And suddenly all around me is the sea, in me grows a forest, the animals walk my skin, I smell the daisies.
But the door slams open. It’s only you. You carry the scent. When you arrive that night, around dinnertime, I can’t help but smile. Normal people time.
You smile back at me when you enter the room. I feel my arms burn as I get up, your kiss on my skin. Silly, I think out loud. I smile a bit more. But then I put my arms around you, tightly, and I never want you to run away again. I know you have to, but I don’t say anything. I just let myself drown in the ideal of existing in this moment with you, eternally. We rust away. Like my legs. Like the edges of my tarot cards. Like the people outside, fading away in the mist.
I know you have to run away, I know you have to.
Once I ran so far away that I passed the dyke—I am so good at running that I always go far, as you say, that I run hundreds of thousands of miles, through the streets of the city and past the streets of the suburbs and when I still haven’t had enough past the fields of grass. I never have enough.

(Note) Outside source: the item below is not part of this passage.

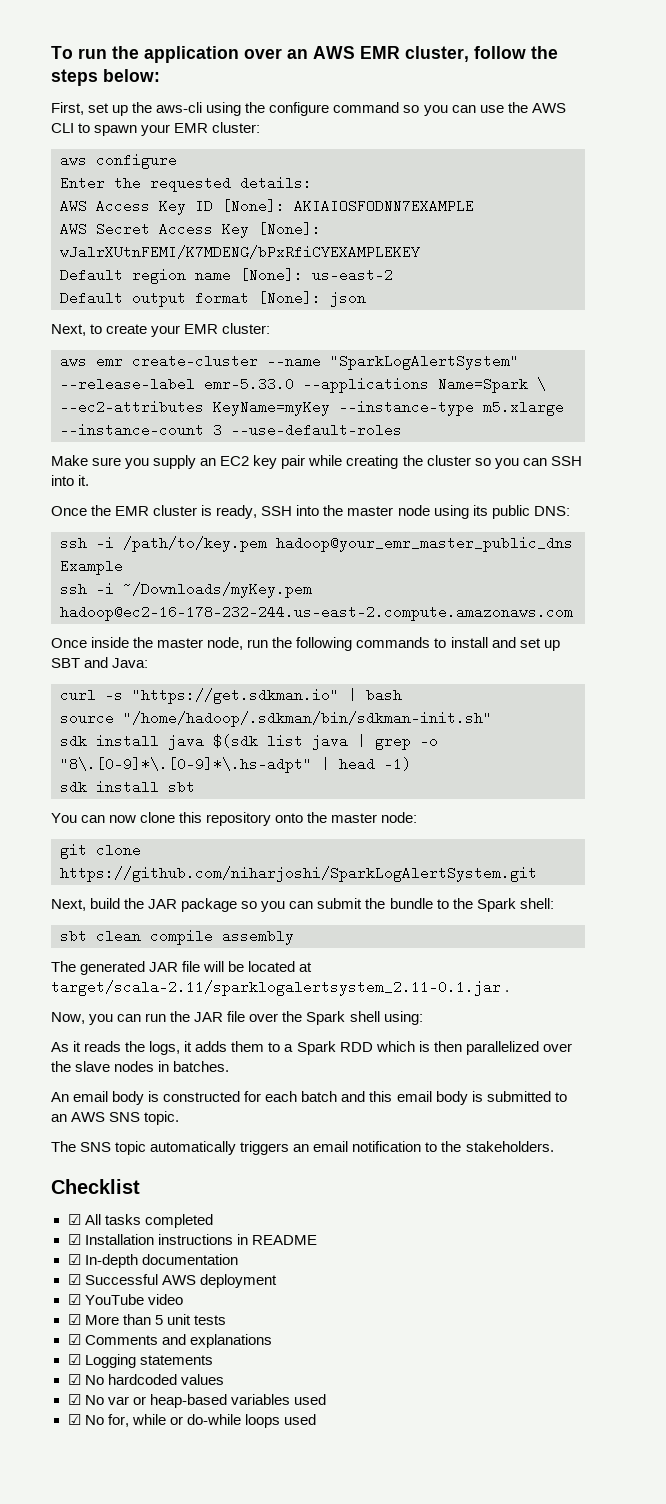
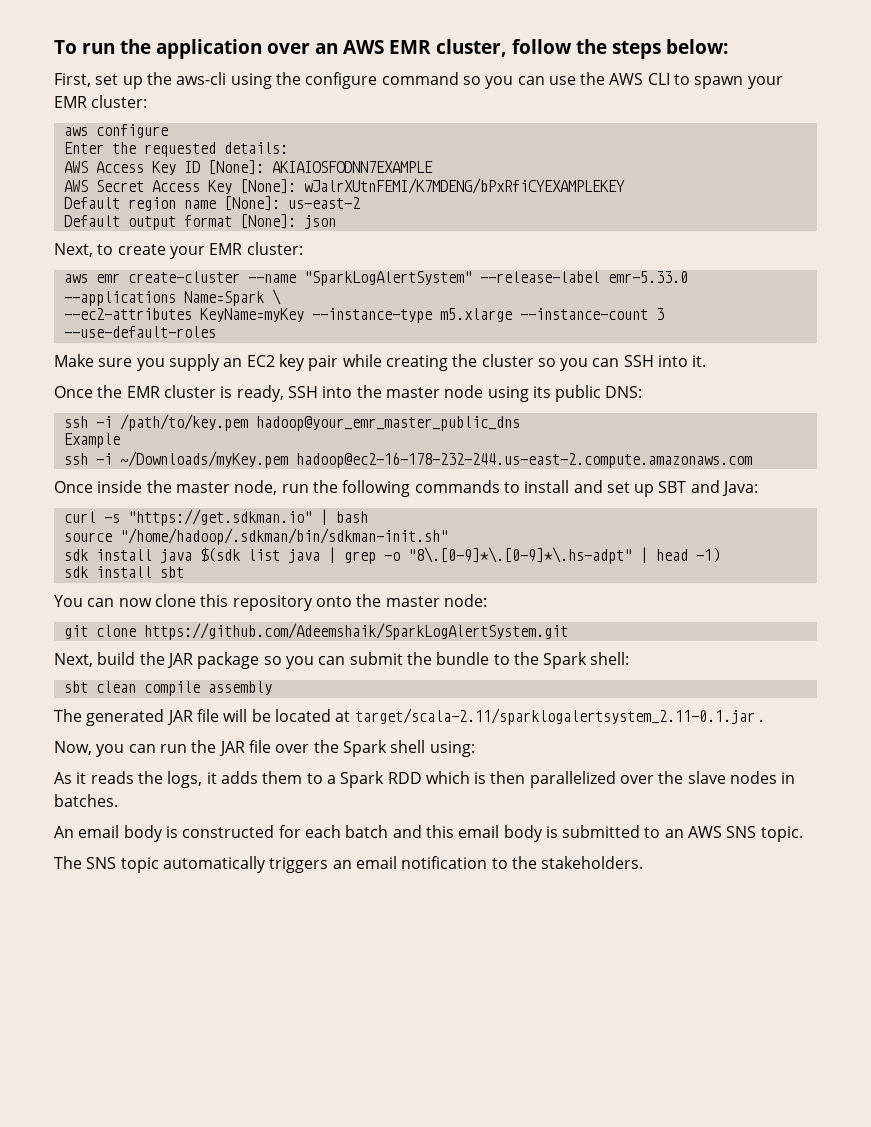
[60,866,537,882] https://github.com/niharjoshi/SparkLogAlertSystem.git -> [143,623,568,640] https://github.com/Adeemshaik/SparkLogAlertSystem.git
[51,1179,140,1194] [67,1214,213,1228] [67,1234,317,1245] [67,1254,238,1268] [67,1274,277,1288] [67,1294,183,1305] [67,1314,226,1325] [67,1334,272,1348] [67,1354,213,1368] [67,1374,224,1385] [67,1394,326,1408] [67,1414,316,1428] // Checklist // ☑ All tasks completed // ☑ Installation instructions in README // ☑ In-depth documentation // ☑ Successful AWS deployment // ☑ YouTube video // ☑ More than 5 unit tests // ☑ Comments and explanations // ☑ Logging statements // ☑ No hardcoded values // ☑ No var or heap-based variables used // ☑ No for, while or do-while loops used -> (644, 862) none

On top of the dyke water flows differently, you know, reality comes in waves and in the time between the waves there was a sound that day—suddenly—a monotonous drumming that caught me off guard. A human figure stood somewhere in the distance, in the slowly flooding wad fields on the other side of the dyke, and carried a drum as big as their upper body. Bare feet, the beat of their drum echoing across the plains. Not another human in sight. I found it odd, at first, the way they paced back and forth, back and forth again, and then the continual drumming, slow and tedious—maybe they weren’t in their right mind, I wondered, they kept on drumming, continually, drumming and drumming and drumming. The sound deformed, forced itself into my mindscape, reverberating, forever and ever, an eternal mantra—and I ran away, confused.

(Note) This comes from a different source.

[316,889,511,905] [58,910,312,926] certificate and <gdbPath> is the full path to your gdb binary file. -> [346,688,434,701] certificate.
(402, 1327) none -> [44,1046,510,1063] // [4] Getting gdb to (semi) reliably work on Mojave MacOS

I told you about it once, though you might not remember. That’s OK. You said: like Ursula Le Guin, like the child from Omelas. Maybe the drummer drums the world back into tune. Maybe they cannot stop, for the world would cease to exist.
There was a smile in the corner of your mouth that day, I don’t know why I still remember that. Sometimes I wonder whether you are the world and I am the drummer. And who came first.
I don’t want to say it, but sometimes I want you to stay indoors. Because if you do, your eyes shimmer with excitement when you see me. It’s selfish, I know. But is it selfish to feel myself grow within your gaze, feel myself grow larger than me, to find myself in the way you look at me, instead of lose myself in the outside haze? I have to keep running, because I long for your starry eyes when I return.
Maybe I am the world and you are the drummer.
As I run, I see how people start forgetting they are just like me, how they forget they have a body, a physical body that sweats and pants and hurts and exists, teary-eyed, consists of tissue and moisture. And when they suddenly see such a thing pass them they wonder whether it is even real or not, whether they see a ghost—they cannot understand they are the same, they are the ghost, wrapped in fabric that doesn’t fit, that they are trapped in a body too. I don’t know if you are trapped too, Farida, if your body sweats and hurts. Sometimes I am not sure about it.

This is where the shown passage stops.